The Marihuana Tax Act: Propaganda and Prohibition
Following the Harrison Act model, the Marihuana Tax Act of 1937 used federal taxing power to establish a prohibitive regime against cannabis. Harry J. Anslinger, first commissioner of the Federal Bureau of Narcotics, was the driving force behind this legislation.
Anslinger orchestrated a relentless propaganda campaign using “yellow journalism” to stoke public fear. He compiled a “Gore File” filled with sensationalized and often fabricated stories, many from William Randolph Hearst’s newspapers, linking marijuana use to violence, insanity, and mayhem.

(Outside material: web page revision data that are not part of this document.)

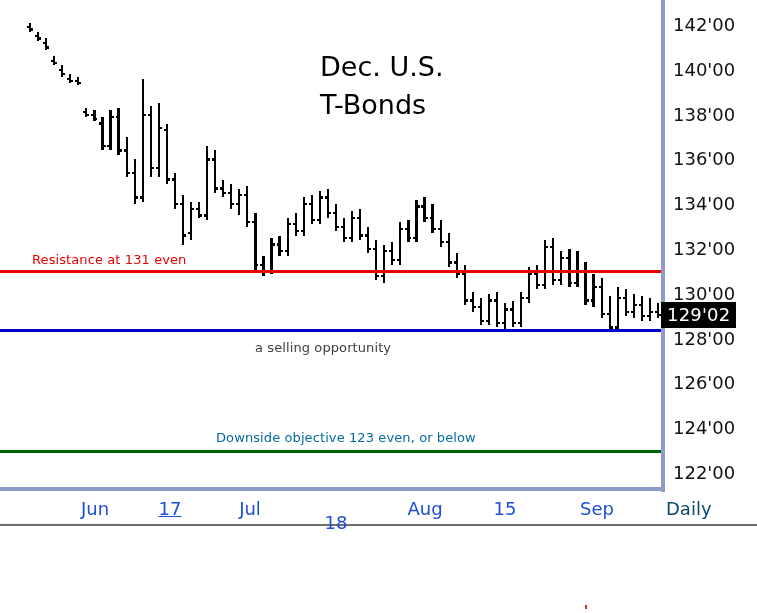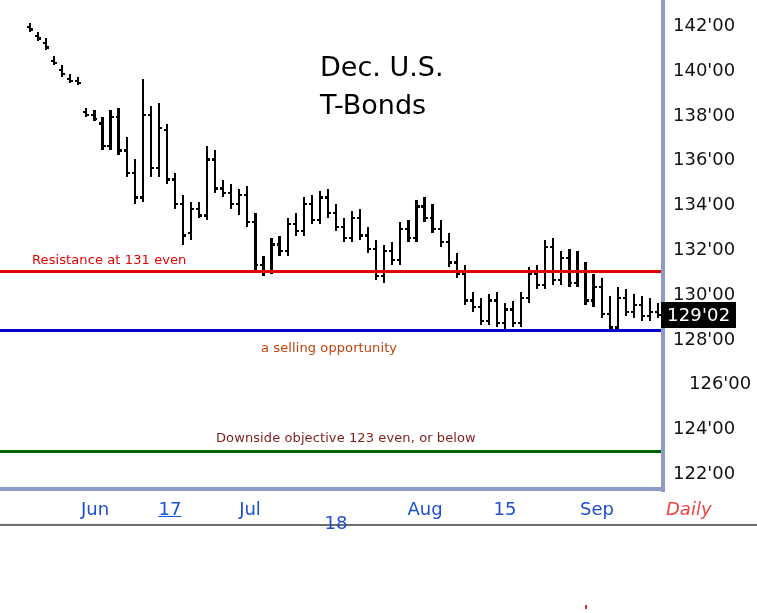--- a/index.html
+++ b/index.html
@@ -15,22 +15,22 @@
   
   .hline{position:absolute;left:0;height:3px;}
   #resistance-line{top:280px;width:663px;background:#e50000;}
   #support-line{top:336px;width:663px;background:#0000cd;}
   #objective-line{top:461px;width:663px;background:#006400;}
 
   
   .annot{position:absolute;white-space:nowrap;font-size:13px;letter-spacing:.1px;}
   #resistance-label{left:32px;top:252px;color:#e50000;}
   #support-label-1{left:228px;top:308px;color:#0000cd;}
-  #support-label-2{left:261px;top:340px;color:#c2410c;}
-  #objective-label{left:216px;top:430px;color:#7f1d1d;}
+  #support-label-2{left:255px;top:340px;color:#404040;}
+  #objective-label{left:216px;top:430px;color:#0369a1;}
 
   
   #chart-title{position:absolute;left:320px;top:48px;color:#000;font-size:27px;line-height:38px;}
   #chart-title span{display:block;}
 
   
   #y-axis-line{position:absolute;left:661px;top:0;width:4px;height:492px;background:#8e9bc6;}
   #x-axis-line{position:absolute;left:0;top:487px;width:665px;height:4px;background:#8e9bc6;}
   #bottom-rule{position:absolute;left:0;top:524px;width:757px;height:2px;background:#6e6e6e;}
   #bottom-rule-left{position:absolute;left:0;top:523px;width:120px;height:3px;background:#efefef;}
@@ -38,21 +38,21 @@
   
   .ytick{position:absolute;left:673px;font-size:18px;color:#111;white-space:nowrap;}
 
   
   #price-tag{position:absolute;left:661px;top:306px;background:#000;color:#fff;
              font-size:18px;padding:2px 6px 3px 6px;white-space:nowrap;letter-spacing:.2px;}
 
   
   .xtick{position:absolute;top:498px;font-size:18px;color:#1d4ed8;white-space:nowrap;
          transform:translateX(-50%);}
-  #xtick-daily{position:absolute;top:498px;left:666px;font-size:18px;color:#ef4444;font-style:italic;}
+  #xtick-daily{position:absolute;top:498px;left:666px;font-size:18px;color:#0c4a6e;}
 
   #stray-mark{position:absolute;left:585px;top:605px;width:2px;height:4px;background:#d03030;}
 </style>
 </head>
 <body>
 
 <div id="chart-root">
 
   <div id="plot-area">
     <svg id="bars-svg" viewBox="0 0 663 489" preserveAspectRatio="none">
@@ -318,21 +318,21 @@
 
   <div id="y-ticks">
       <div class="ytick" style="top: 14px;">142'00</div>
       <div class="ytick" style="top: 58.8px;">140'00</div>
       <div class="ytick" style="top: 103.6px;">138'00</div>
       <div class="ytick" style="top: 148.4px;">136'00</div>
       <div class="ytick" style="top: 193.2px;">134'00</div>
       <div class="ytick" style="top: 238px;">132'00</div>
       <div class="ytick" style="top: 282.8px; text-align: center;">130'00</div>
       <div class="ytick" style="top: 327.6px;">128'00</div>
-      <div class="ytick" style="top: 372.4px; margin-left: 16px;">126'00</div>
+      <div class="ytick" style="top: 372.4px;">126'00</div>
       <div class="ytick" style="top: 417.2px;">124'00</div>
       <div class="ytick" style="top: 462px;">122'00</div>
     </div>
 
   <div id="x-ticks">
       <div class="xtick" style="left: 95px;">Jun</div>
       <div class="xtick" style="left: 170px; text-decoration: underline;">17</div>
       <div class="xtick" style="left: 250px;">Jul</div>
       <div class="xtick" style="left: 336px; margin-top: 14px;">18</div>
       <div class="xtick" style="left: 425px;">Aug</div>

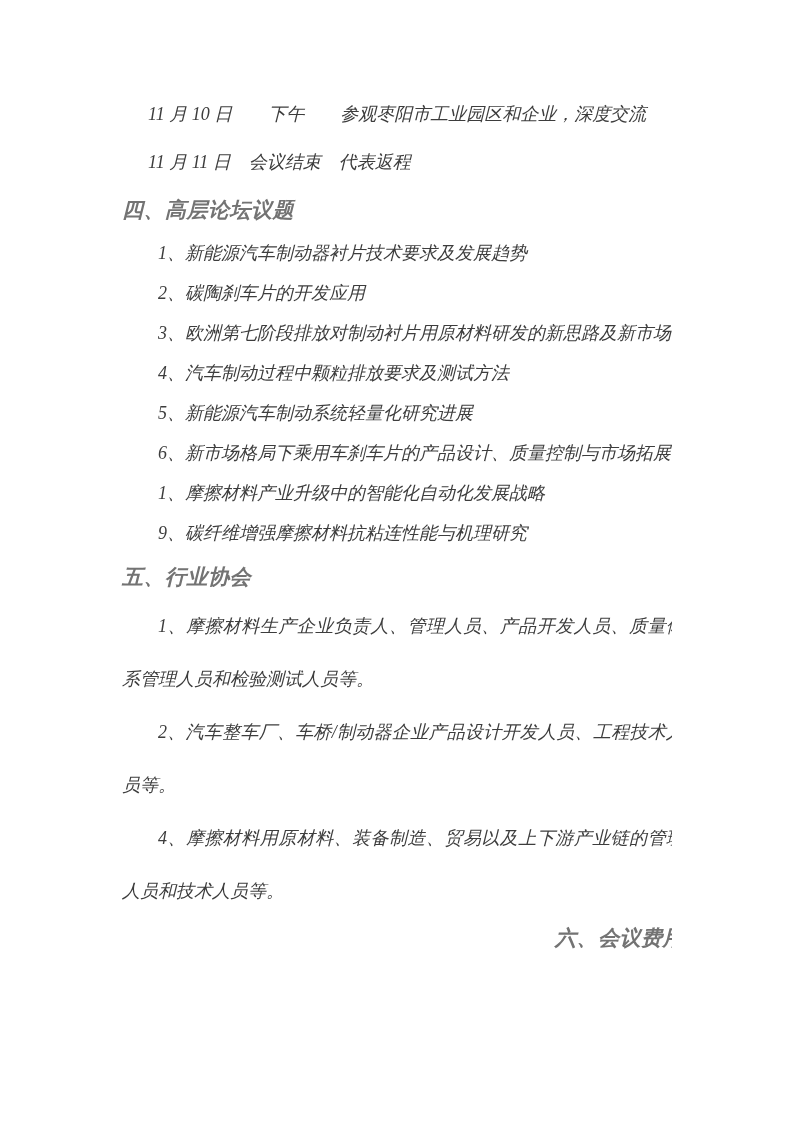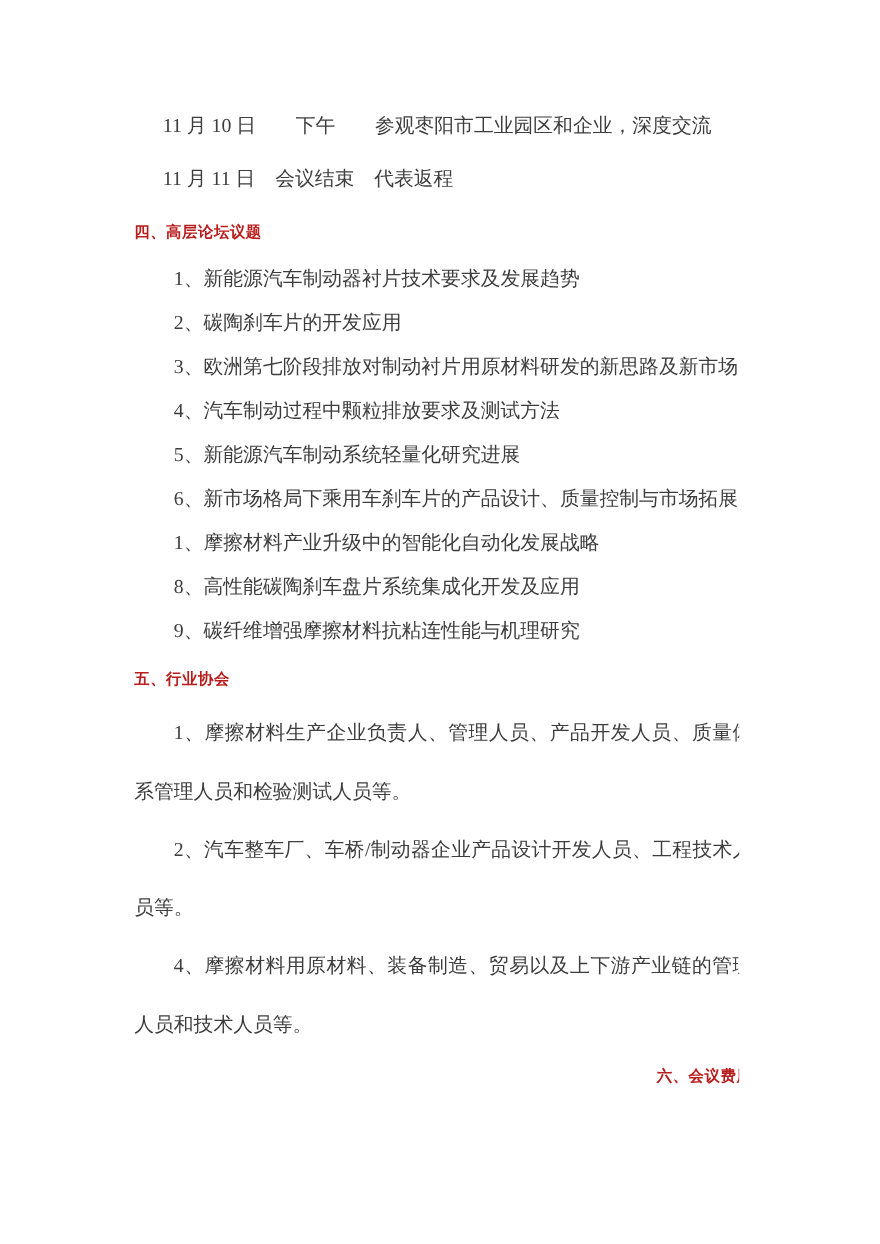--- a/index.html
+++ b/index.html
@@ -9,44 +9,45 @@
   }
   .page {
     position: relative;
     width: 672px;
     height: 1131px;
     background: #ffffff;
     overflow: hidden;
     color: #3d3d3d;
     font-family: "Liberation Serif", "DejaVu Serif", serif;
     font-size: 18px;
+    font-style: italic;
   }
   .content {
     position: absolute;
     top: 94px;
     left: 122px;
     width: 562px;
   }
   .line {
     line-height: 40px;
     white-space: pre;
   }
   .sched {
     margin-left: 26px;
   }
   .sched2 {
     margin-top: 8px;
   }
   .heading {
     font-family: "Liberation Sans", "DejaVu Sans", sans-serif;
     font-weight: bold;
-    font-size: 14px;
+    font-size: 21px;
     letter-spacing: 0.5px;
     line-height: 40px;
-    color: #b91c1c;
+    color: #737373;
   }
   .h4 { margin-top: 8px; }
   .h5 { margin-top: 4px; }
   .h6 { margin-top: 0; text-align: right; }
   .topic {
     line-height: 40px;
     text-indent: 2em;
     white-space: pre;
   }
   .topics { margin-top: 3px; }
@@ -72,21 +73,20 @@
     <div class="heading h4">四、高层论坛议题</div>
 
     <div class="topics">
       <div class="topic">1、新能源汽车制动器衬片技术要求及发展趋势</div>
       <div class="topic">2、碳陶刹车片的开发应用</div>
       <div class="topic">3、欧洲第七阶段排放对制动衬片用原材料研发的新思路及新市场</div>
       <div class="topic">4、汽车制动过程中颗粒排放要求及测试方法</div>
       <div class="topic">5、新能源汽车制动系统轻量化研究进展</div>
       <div class="topic">6、新市场格局下乘用车刹车片的产品设计、质量控制与市场拓展</div>
       <div class="topic">1、摩擦材料产业升级中的智能化自动化发展战略</div>
-      <div class="topic">8、高性能碳陶刹车盘片系统集成化开发及应用</div>
       <div class="topic">9、碳纤维增强摩擦材料抗粘连性能与机理研究</div>
     </div>
 
     <div class="heading h5">五、行业协会</div>
 
     <p class="para p1">1、摩擦材料生产企业负责人、管理人员、产品开发人员、质量体系管理人员和检验测试人员等。</p>
     <p class="para">2、汽车整车厂、车桥/制动器企业产品设计开发人员、工程技术人员等。</p>
     <p class="para">4、摩擦材料用原材料、装备制造、贸易以及上下游产业链的管理人员和技术人员等。</p>
 
     <div class="heading h6">六、会议费用</div>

This campaign had strong racial and economic undercurrents. Anslinger deliberately popularized the term “marihuana,” a Spanish-Mexican word, to associate the plant with Mexican migrant laborers who were targets of public resentment during Great Depression unemployment.
This linguistic strategy helped obscure the substance’s more familiar names—cannabis, widely used in medicine, and hemp, a major industrial crop—while tapping into racial prejudice to build support for the law.
Critics argue powerful financial interests were at play. Hearst, who had significant investments in timber and wood-pulp industries, stood to benefit from eliminating hemp as a competitor for paper production.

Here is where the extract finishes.